* **Input**:
◆ ◆ ◆ ◆ ◆

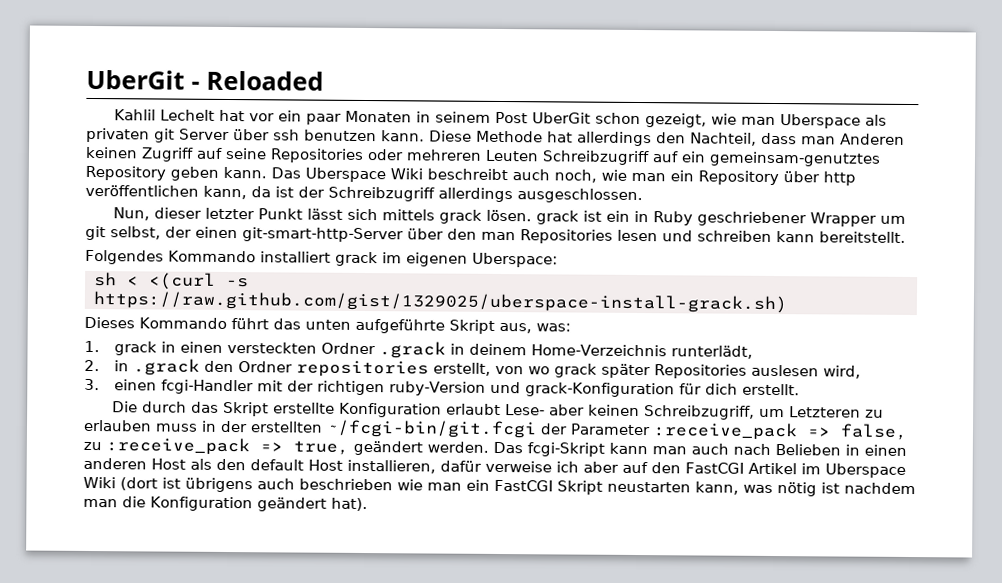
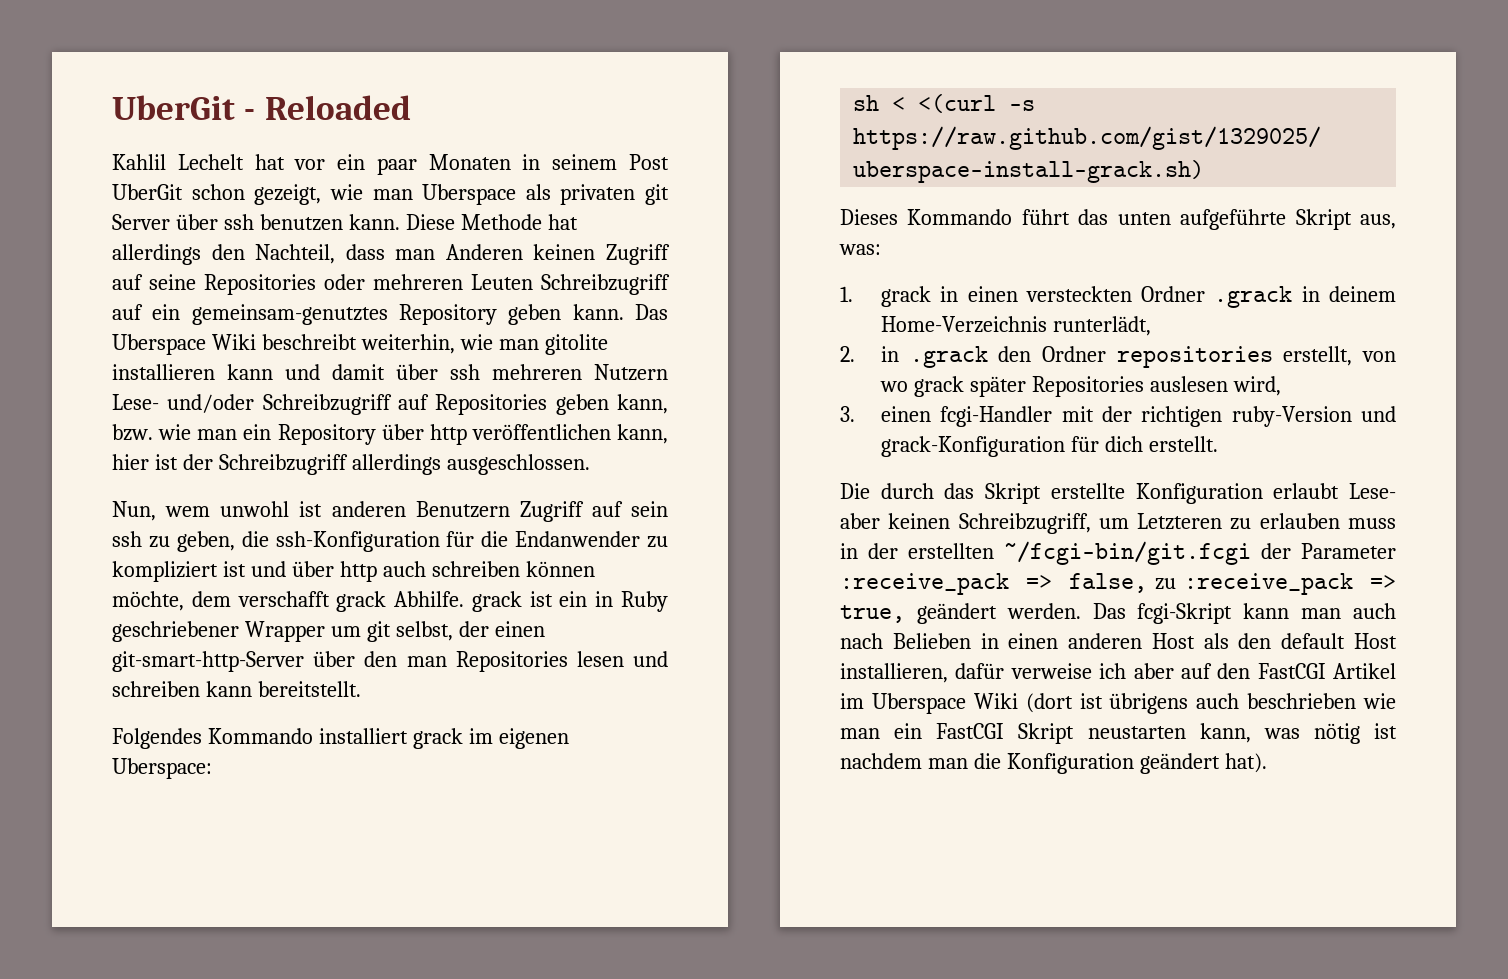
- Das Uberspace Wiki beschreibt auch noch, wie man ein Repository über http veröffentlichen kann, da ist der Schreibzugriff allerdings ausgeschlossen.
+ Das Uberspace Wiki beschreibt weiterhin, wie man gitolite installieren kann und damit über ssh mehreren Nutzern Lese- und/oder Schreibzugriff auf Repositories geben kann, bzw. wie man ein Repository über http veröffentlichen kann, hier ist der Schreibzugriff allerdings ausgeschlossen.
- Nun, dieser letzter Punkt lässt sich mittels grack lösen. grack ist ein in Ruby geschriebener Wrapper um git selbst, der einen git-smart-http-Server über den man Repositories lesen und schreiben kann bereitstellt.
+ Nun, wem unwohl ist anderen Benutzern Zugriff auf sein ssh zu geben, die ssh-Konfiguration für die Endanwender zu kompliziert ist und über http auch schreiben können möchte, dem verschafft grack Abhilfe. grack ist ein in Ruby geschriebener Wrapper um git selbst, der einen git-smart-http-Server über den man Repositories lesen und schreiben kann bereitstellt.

◆ ◆ ◆ ◆ ◆

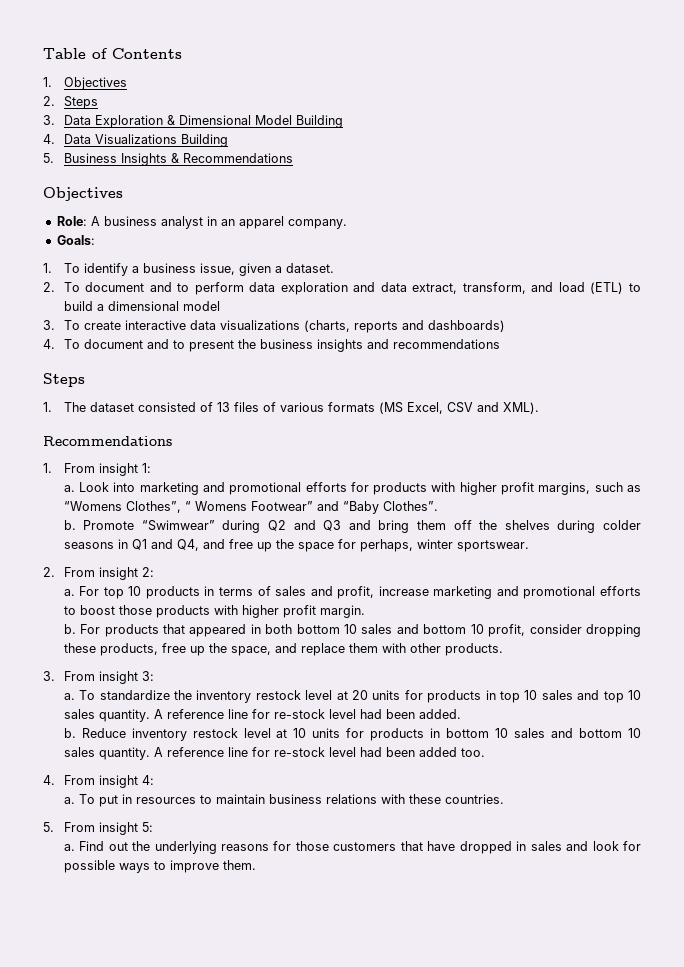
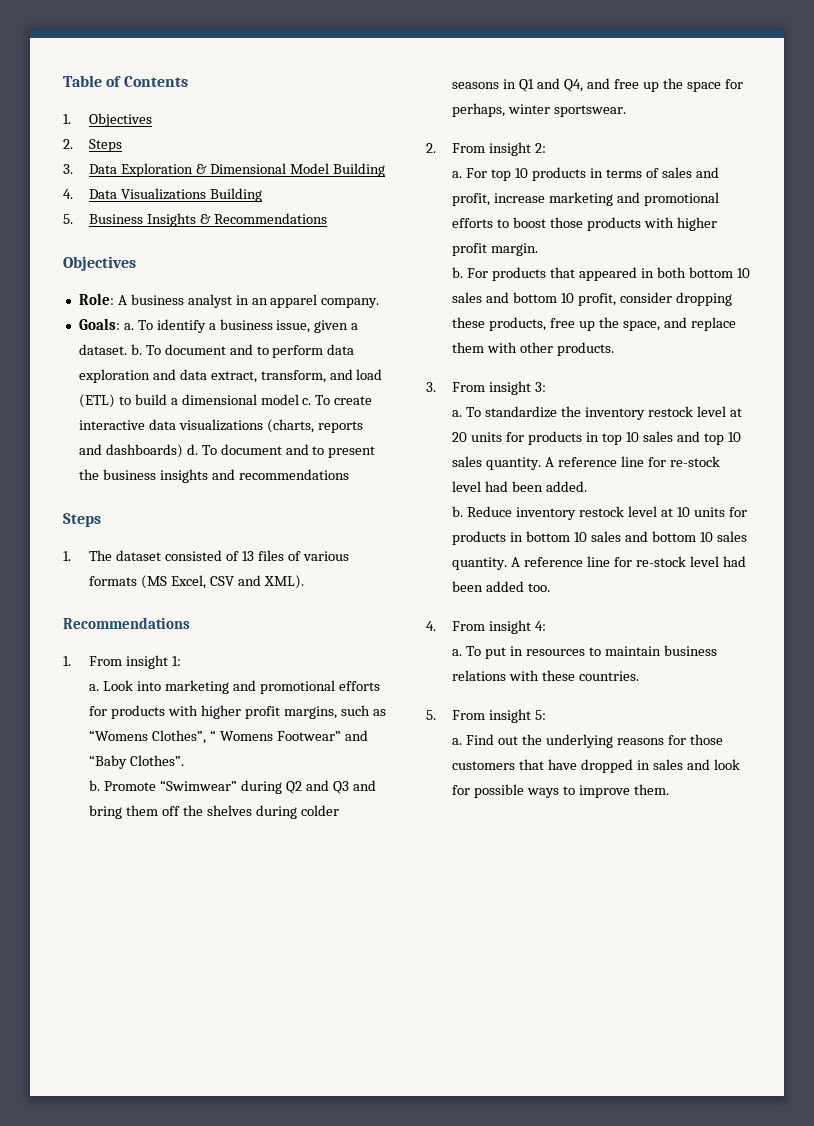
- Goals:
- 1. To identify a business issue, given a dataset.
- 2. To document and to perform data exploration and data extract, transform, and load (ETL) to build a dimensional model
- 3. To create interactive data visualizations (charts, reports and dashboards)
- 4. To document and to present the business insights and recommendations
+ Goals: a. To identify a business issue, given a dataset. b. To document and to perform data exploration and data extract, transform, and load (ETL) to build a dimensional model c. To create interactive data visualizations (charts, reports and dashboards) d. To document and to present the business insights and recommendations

◆ ◆ ◆ ◆ ◆

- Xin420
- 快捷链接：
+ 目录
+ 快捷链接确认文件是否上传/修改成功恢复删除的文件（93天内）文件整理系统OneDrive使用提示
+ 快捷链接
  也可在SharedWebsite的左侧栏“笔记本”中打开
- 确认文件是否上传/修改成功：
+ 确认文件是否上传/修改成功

◆ ◆ ◆ ◆ ◆

* **Directions for this task**: Look above for lines with the word "dataset" and copy them all.

* **Expected output**:
- 1. To identify a business issue, given a dataset.
+ Goals: a. To identify a business issue, given a dataset. b. To document and to perform data exploration and data extract, transform, and load (ETL) to build a dimensional model c. To create interactive data visualizations (charts, reports and dashboards) d. To document and to present the business insights and recommendations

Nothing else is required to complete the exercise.